セグロウリミバエ誘殺確認 県内初、伊仙町で まん延防止に向け警戒強化 果菜類などの害虫

2025年03月20日

政治・行政

ウリ科の果菜類やパッションフルーツ、スモモなどの果樹にも被害を与える害虫セグロウリミバエの成虫(沖縄県病害虫防除技術センター提供)

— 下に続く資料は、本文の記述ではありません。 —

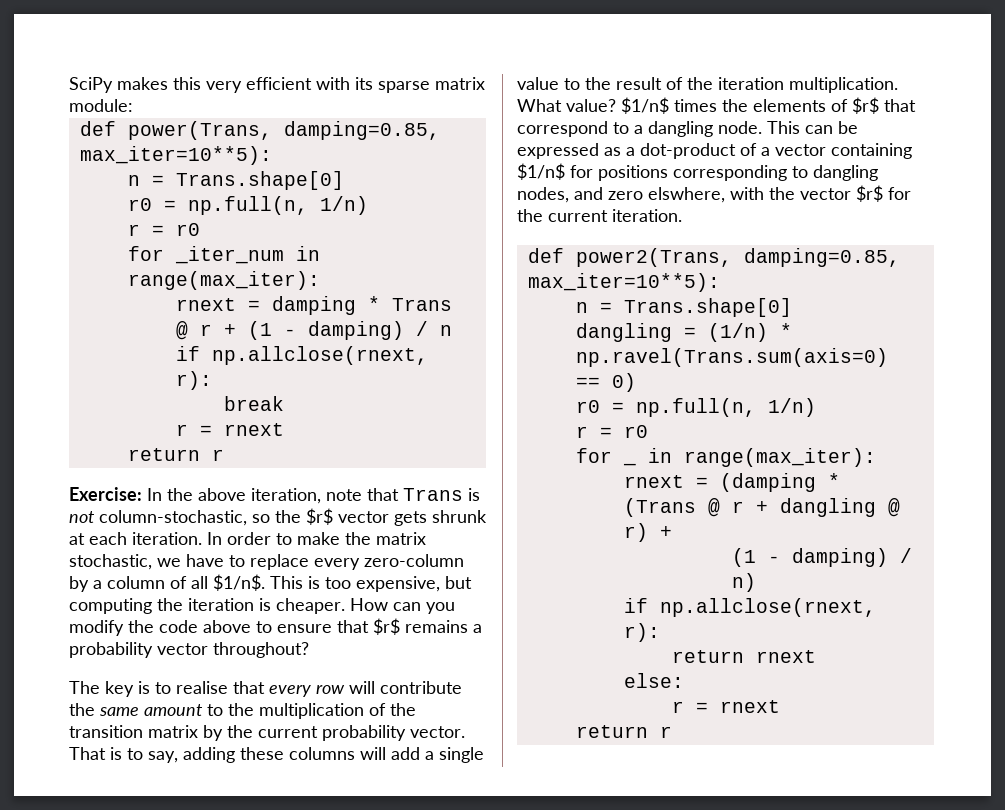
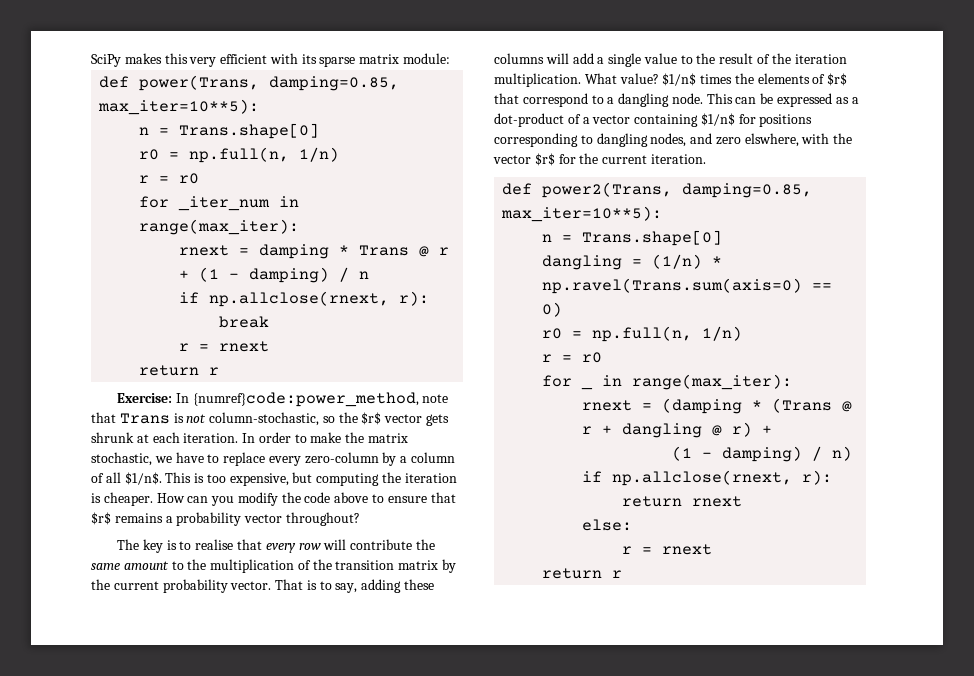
[167,488,321,504] the above iteration, -> [192,392,419,407] {numref}code:power_method,

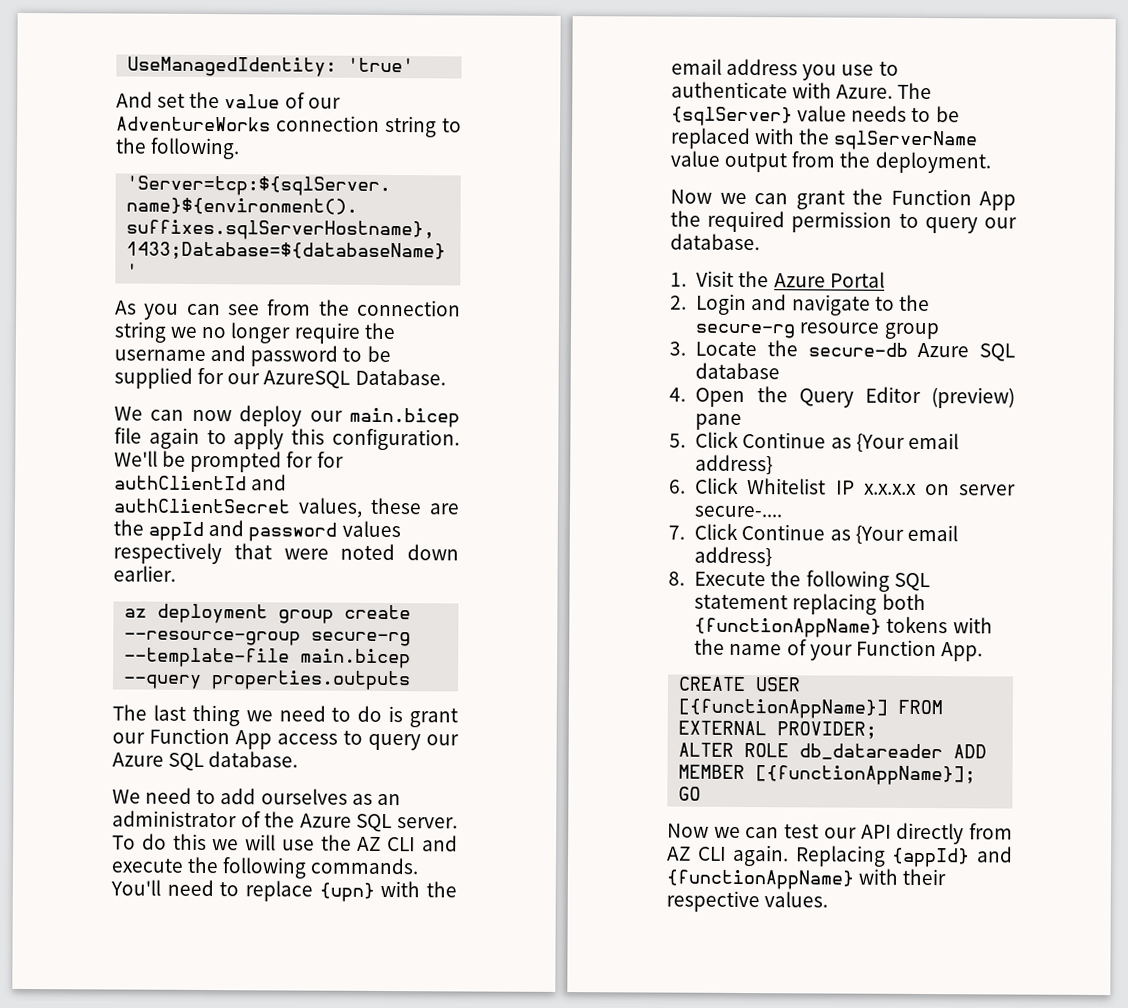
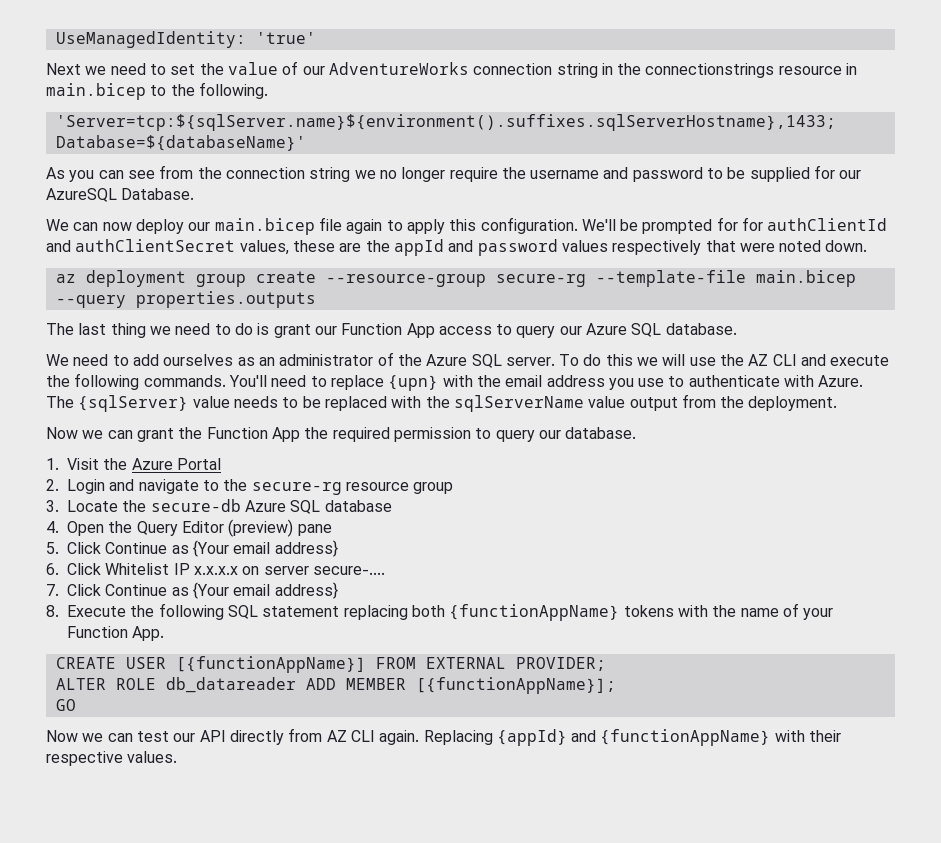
[116,91,153,108] And -> [46,63,166,75] Next we need to
(437, 126) none -> [601,63,858,78] [46,83,146,100] in the connectionstrings resource in main.bicep
[407,544,459,561] [113,565,176,582] down earlier. -> [825,240,868,252] down.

【鹿児島総局】県は19日、主にウリ科の果菜類に被害を与える害虫セグロウリミバエの雄成虫1匹の誘殺が、17日に伊仙町犬田布の調査用トラップで確認されたと発表した。セグロウリミバエの誘殺確認は県内で初めて。県など関係機関は国の指針に基づき初動対応を講じるとともに、まん延防止に向け警戒を強めている。門司植物防疫所は「ミカンコミバエと同程度の危機感を持ち、早めの防除を行うことが重要」としている。

 

県経営技術課などによると、セグロウリミバエは小型のハエの一種で体長は7~8ミリ。キュウリやスイカ、カボチャといったウリ科の生果実を好み、雌が産卵して果実内で幼虫の食害が進むと、果実が腐敗し落果する。幼果から熟果まで広い生育段階の果実に産卵するのが特徴。パッションフルーツやスモモなどの果樹にも被害を与えることがある。

 

世界では中国や台湾、インドなどで発生しており、国内では沖縄県名護市で2024年3月に見つかって以降、継続して誘殺が確認されている。

 

誘殺が初めて確認された伊仙町では19日までに、誘殺地点から半径5キロ円内でトラップを増設したほか、ミバエが好む餌と殺虫剤を混ぜたベイト剤を散布。半径2キロ円内の菜園などでは、幼虫の有無を確認するための寄主果実採取を18日に実施し、2回目は4月8日に行う計画。不要な寄主果実については、地域住民へ自主的な除去を要請する。

 

門司植物防疫所の担当者は「3月に入ってから中国や台湾方面から強い風が吹いていたのは確認している。風でセグロウリミバエが徳之島へ侵入した可能性は考えられる」と話し、引き続き侵入警戒やまん延防止のための防除対策に力を入れていく考えを示した。